<<<<
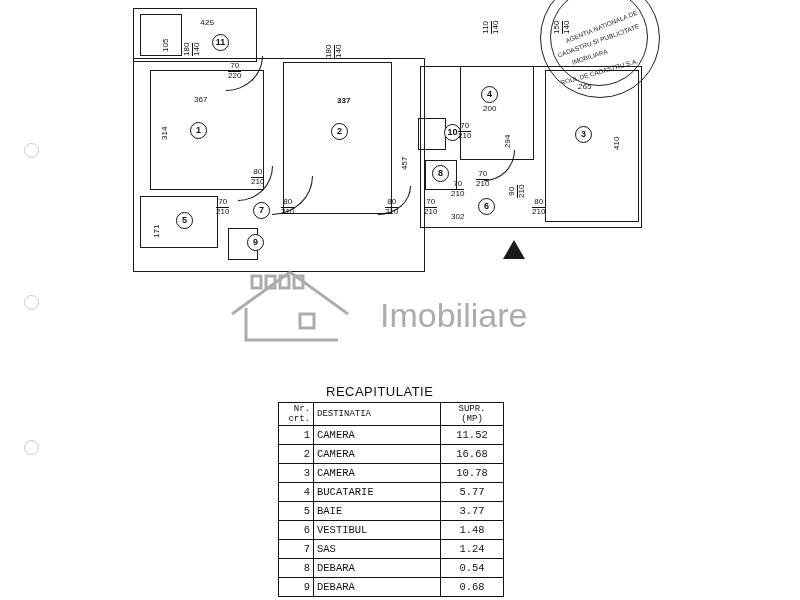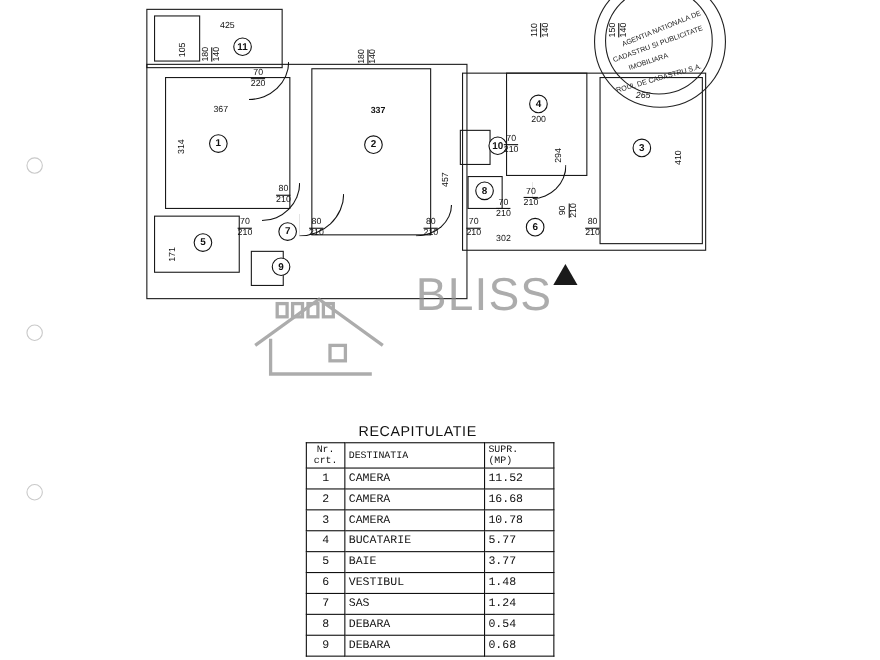"425" div.lbl { font-family: none -> Liberation Mono, monospace }
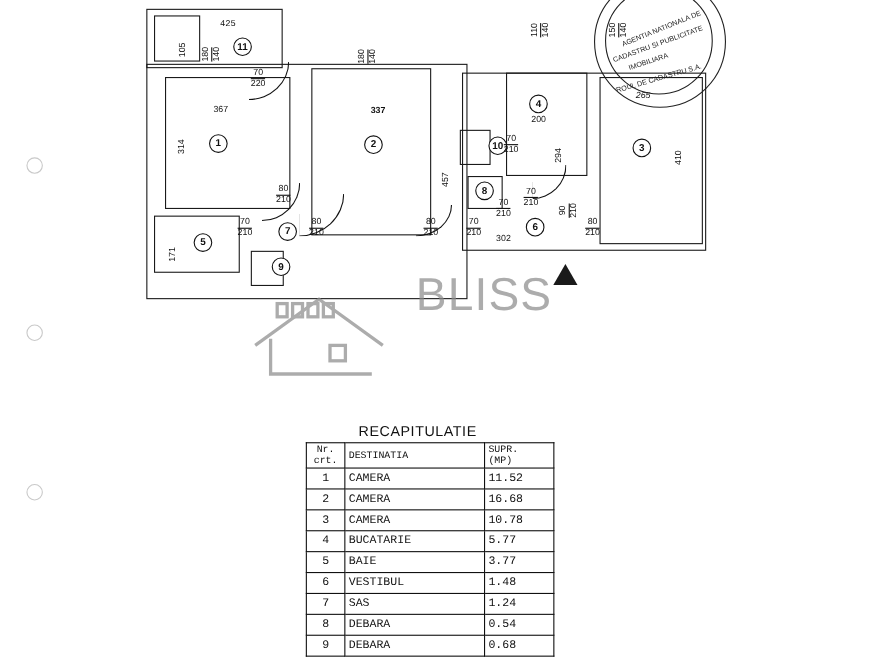"BLISS" div.big { html: <div>BLISS</div> -> none }
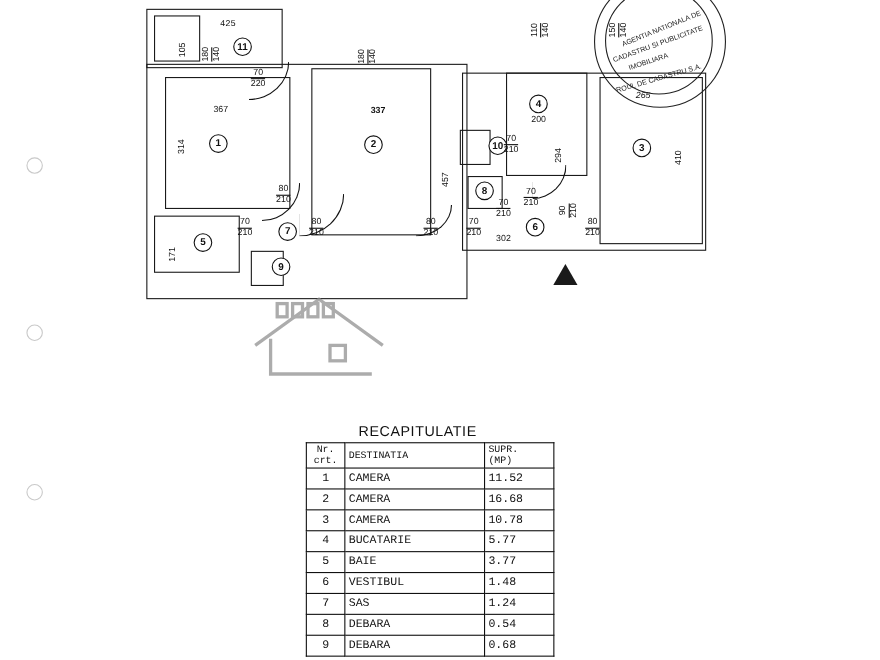"Imobiliare" div.sub { html: none -> <div>Imobiliare</div> }
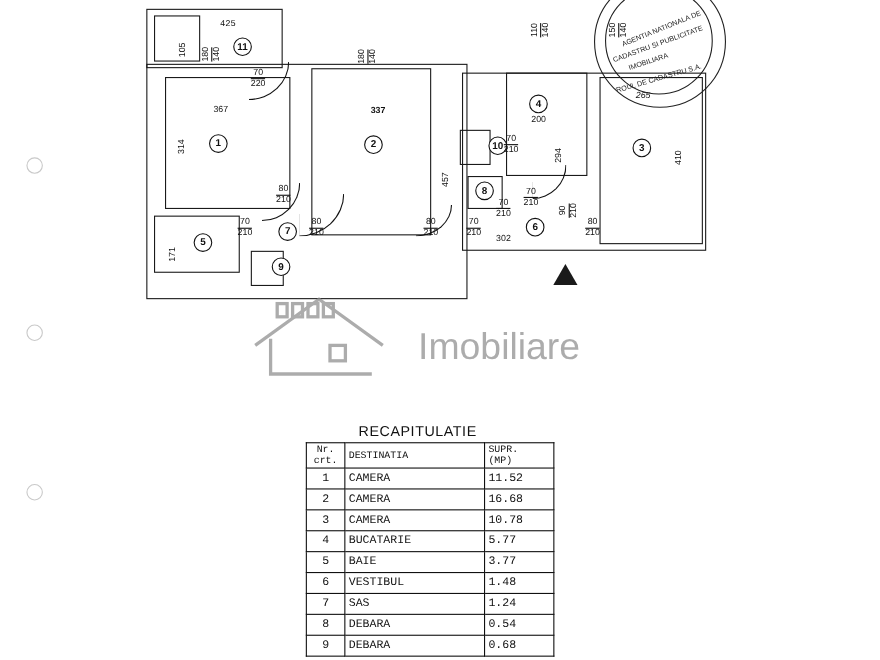"Nr." .c-nr { text-align: center -> right }
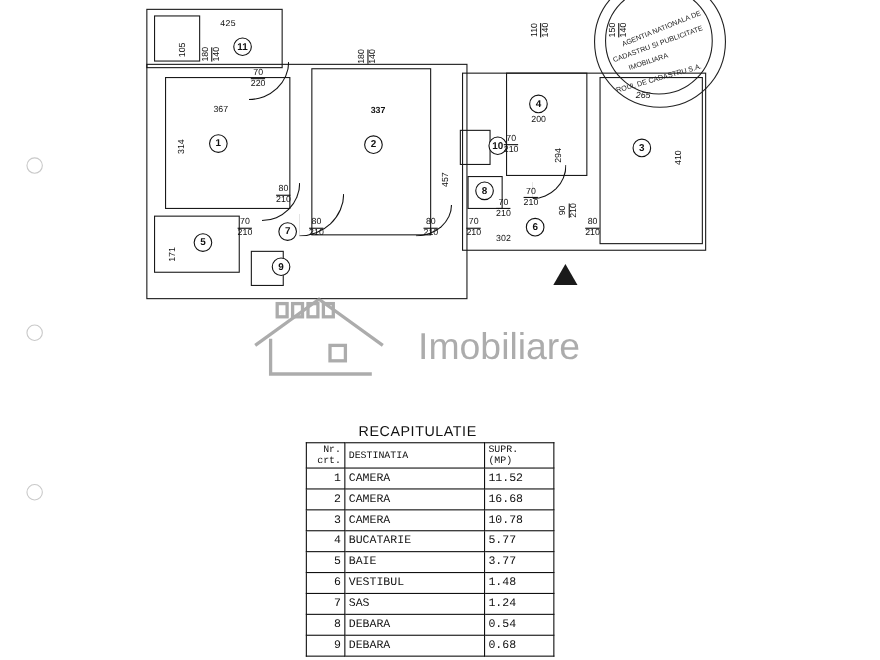"SUPR." .c-sup { text-align: left -> center }
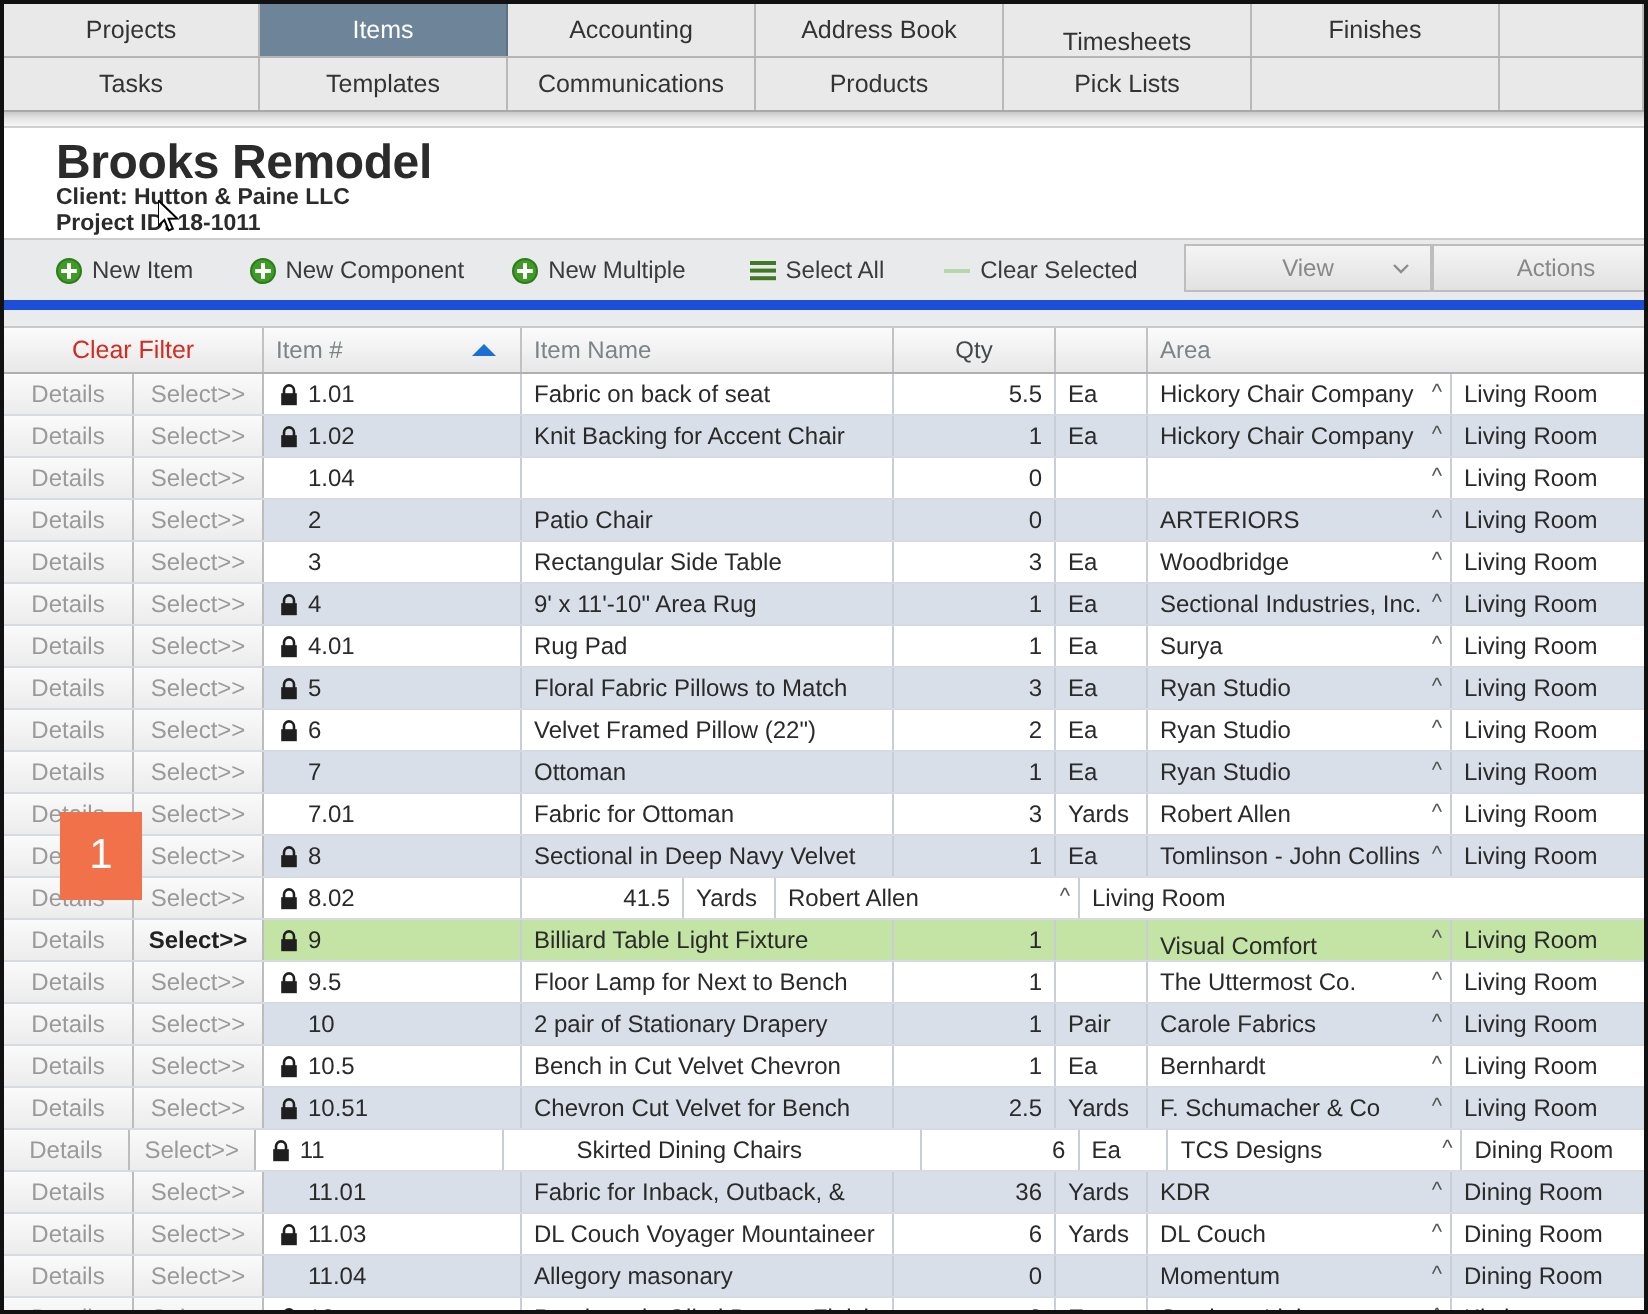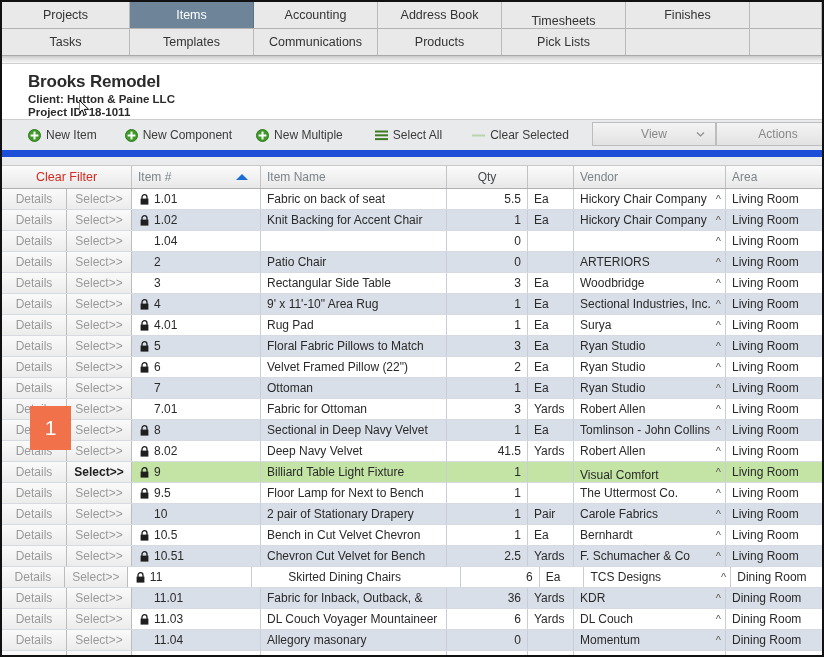"Brooks Remodel" .proj-title { font-size: 17px -> 24px }
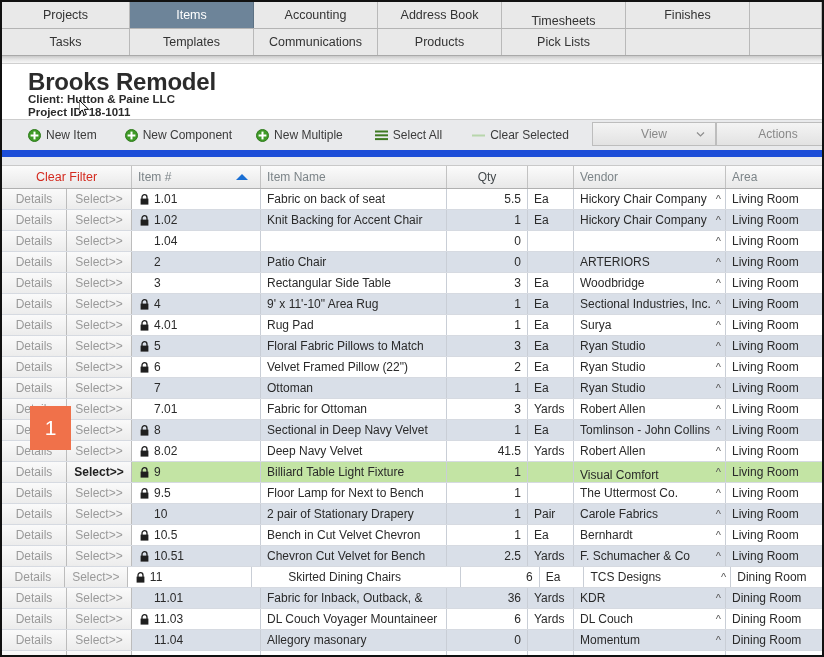"New Item" .toolbar { border-bottom: 7px solid #1d4ed8 -> 5px solid #1d4ed8 }
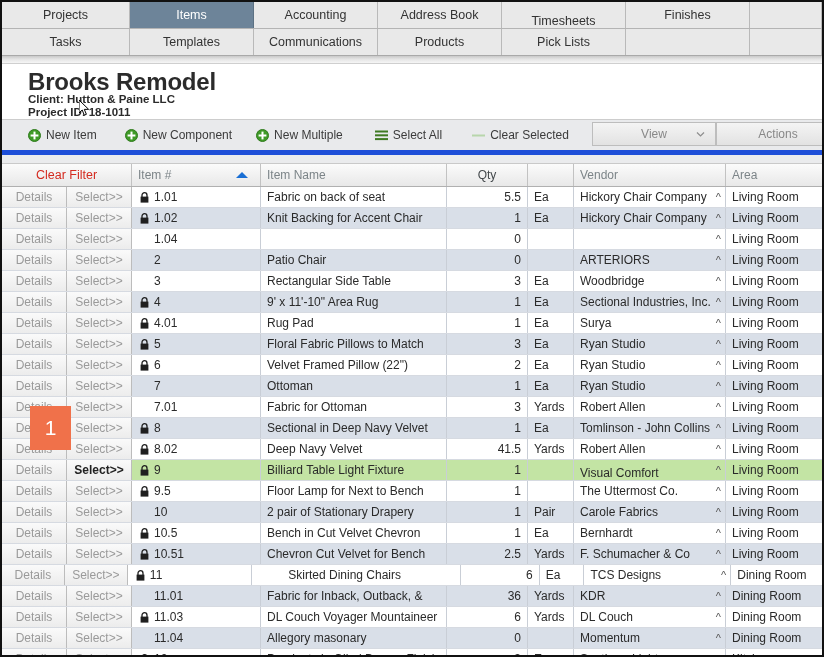"Vendor" div.gh { html: <div>Vendor</div> -> none }
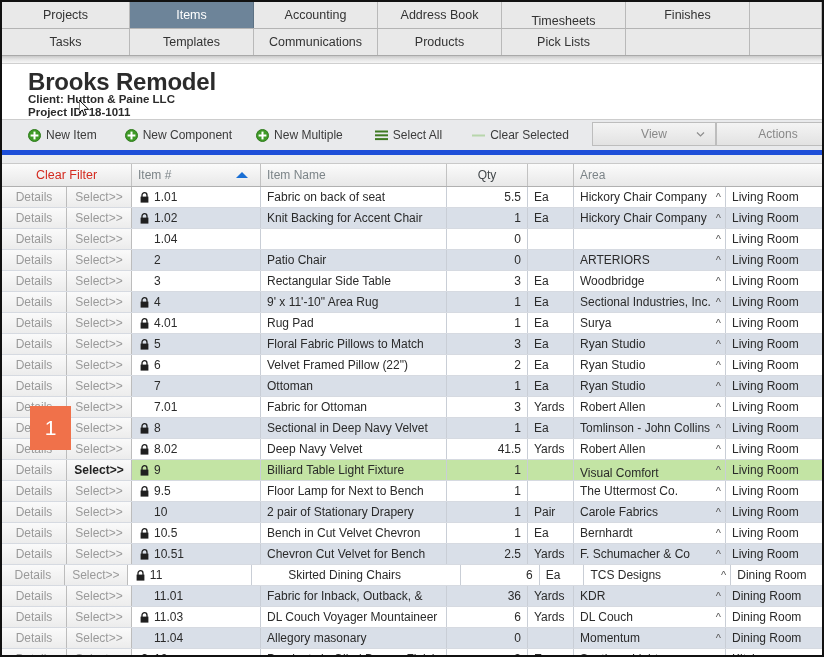"Deep Navy Velvet" div.gc { html: <div>Deep Navy Velvet</div> -> none }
>>>>
● Instructions to follow
Omit the pictures, then retype the remaining material without a single change.

● Response
"425" div.lbl { font-family: none -> Liberation Mono, monospace }
"BLISS" div.big { html: <div>BLISS</div> -> none }
"Imobiliare" div.sub { html: none -> <div>Imobiliare</div> }
"Nr." .c-nr { text-align: center -> right }
"SUPR." .c-sup { text-align: left -> center }
"Brooks Remodel" .proj-title { font-size: 17px -> 24px }
"New Item" .toolbar { border-bottom: 7px solid #1d4ed8 -> 5px solid #1d4ed8 }
"Vendor" div.gh { html: <div>Vendor</div> -> none }
"Deep Navy Velvet" div.gc { html: <div>Deep Navy Velvet</div> -> none }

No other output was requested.